Par Elsa Girard-Basset | Journaliste web
Génie discret mais exigeant, Michel Berger a marqué la chanson française par une œuvre aussi populaire qu’ambitieuse. Plus de trente ans après sa disparition, certains traits de sa personnalité continuent de refaire surface. À l’occasion du retour triomphal de l’un de ses projets majeurs, une manie très précise de l’artiste a refait parler. Et elle en dit long sur sa vision de la création.
Figure centrale de la musique française des années 1970 et 1980, Michel Berger a bâti un héritage hors norme, aussi bien pour lui-même que pour d’autres artistes. Compositeur, interprète et producteur, le mari de France Gall s’est toujours distingué par une exigence artistique rare, parfois obsessionnelle. Une rigueur que l’on retrouve notamment dans Starmania, opéra rock conçu avec Luc Plamondon, longtemps considéré comme son œuvre la plus audacieuse.

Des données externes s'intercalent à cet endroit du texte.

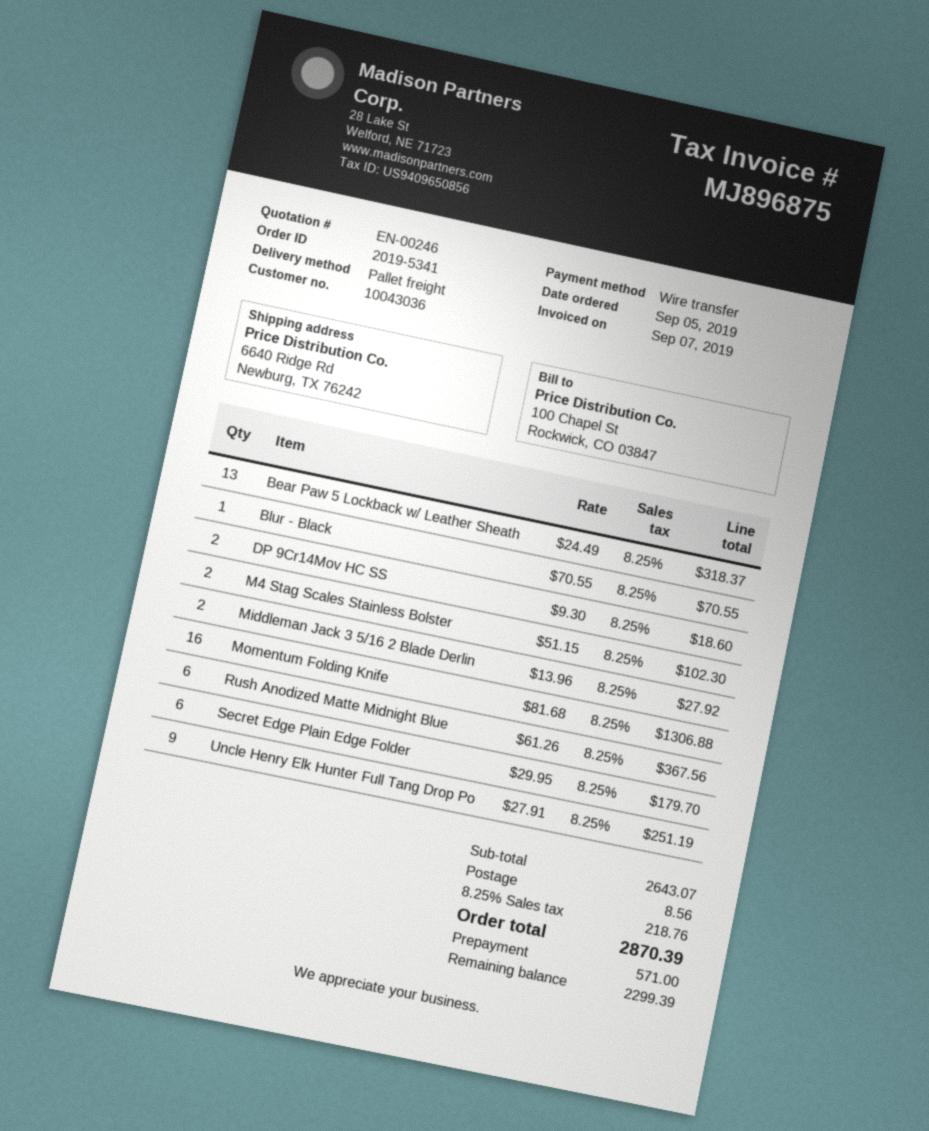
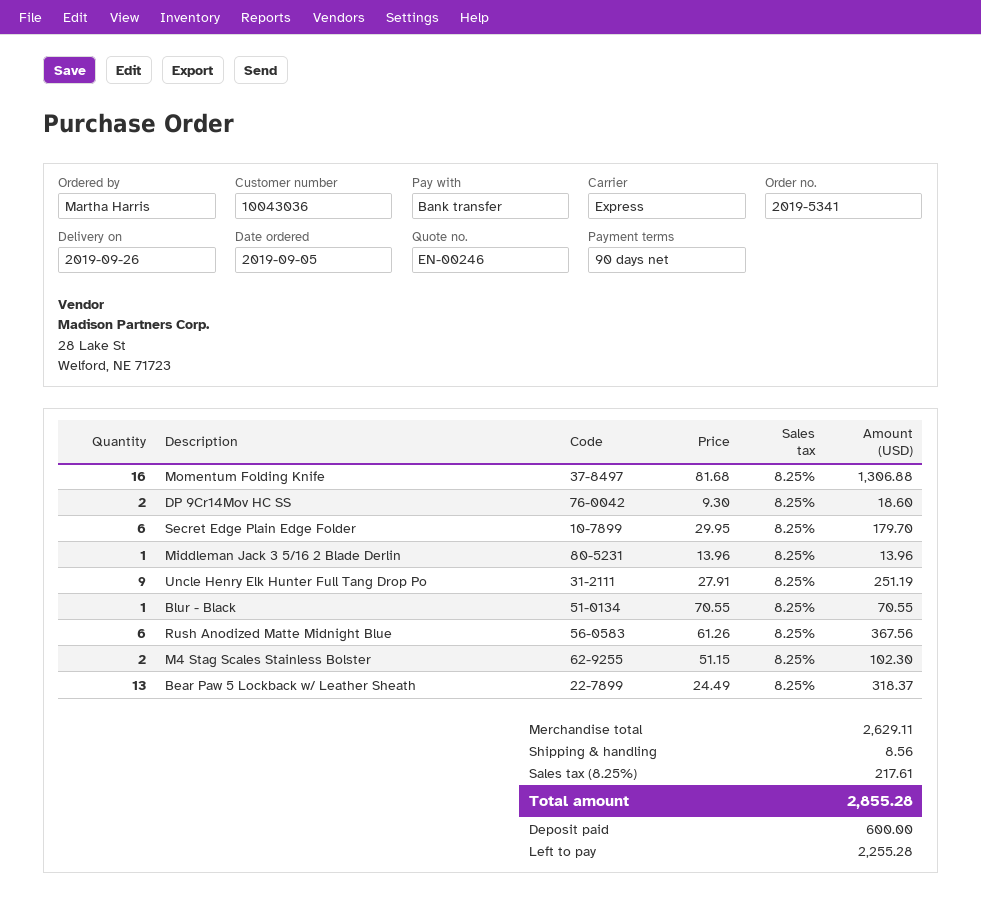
shipping method: pallet freight -> express
Middleman Jack 3 5/16 2 Blade Derlin: 2 x 13.96 = 27.92 -> 1 x 13.96 = 13.96
subtotal: 2643.07 -> 2629.11
tax: 8.25% = 218.76 -> 8.25% = 217.61
total: 2870.39 -> 2855.28
deposit: 571.00 -> 600.00
balance: 2299.39 -> 2255.28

Créé à la fin des années 1970, Starmania a profondément bouleversé les codes du spectacle musical en France. Bien avant l’essor des grandes fresques chantées populaires des années 1990 et 2000, le projet proposait déjà un univers sombre, politique et futuriste, loin du divertissement pur. Remis à l’honneur récemment dans une nouvelle version à succès, le spectacle a permis de rappeler à quel point Michel Berger avait eu un temps d’avance.
Invité en 2023 dans l’émission Télématin, le metteur en scène Thomas Jolly était revenu sur la genèse et l’ambition du projet, soulignant l’audace de son créateur :
« C’est une bande de trentenaires qui a envie d’inventer quelque chose de nouveau, qui n’existait pas. On a eu, depuis, plein de comédies musicales, Les Dix Commandements, Notre Dame de Paris, Roméo et Juliette, etc. Mais, à l’époque, en France, ce n’est pas du tout un genre en vogue. »
Le fond même de Starmania participait à cette rupture avec les standards de l’époque, comme l’a rappelé le metteur en scène :
« L’histoire, le fond, peu de gens la connaissent. Par exemple dans le spectacle, Starmania, c’est le nom d’une émission de télévision, pour devenir une star, comme beaucoup d’autres programmes qui existent, un peu comme la Star Academy, mais en 1978, du coup ! »
Mais au-delà du contenu, un détail de vocabulaire cristallisait particulièrement l’agacement de Michel Berger. Grand perfectionniste et défenseur acharné de son œuvre, il supportait très mal une expression pourtant passée dans le langage courant. Thomas Jolly l’a rappelé sans détour :
« D’ailleurs, Michel Berger ne voulait pas qu’on dise de Starmania que c’était une comédie musicale, il préférait spectacle musical. »
Pour Michel Berger, les mots avaient un sens précis, presque sacré. Refuser l’étiquette de « comédie musicale », c’était revendiquer une œuvre totale, sérieuse, artistique, loin de toute idée de légèreté ou de caricature. Une exigence qui, aujourd’hui encore, résonne avec la force intacte de Starmania et explique sans doute pourquoi ce spectacle continue de traverser les générations sans prendre une ride.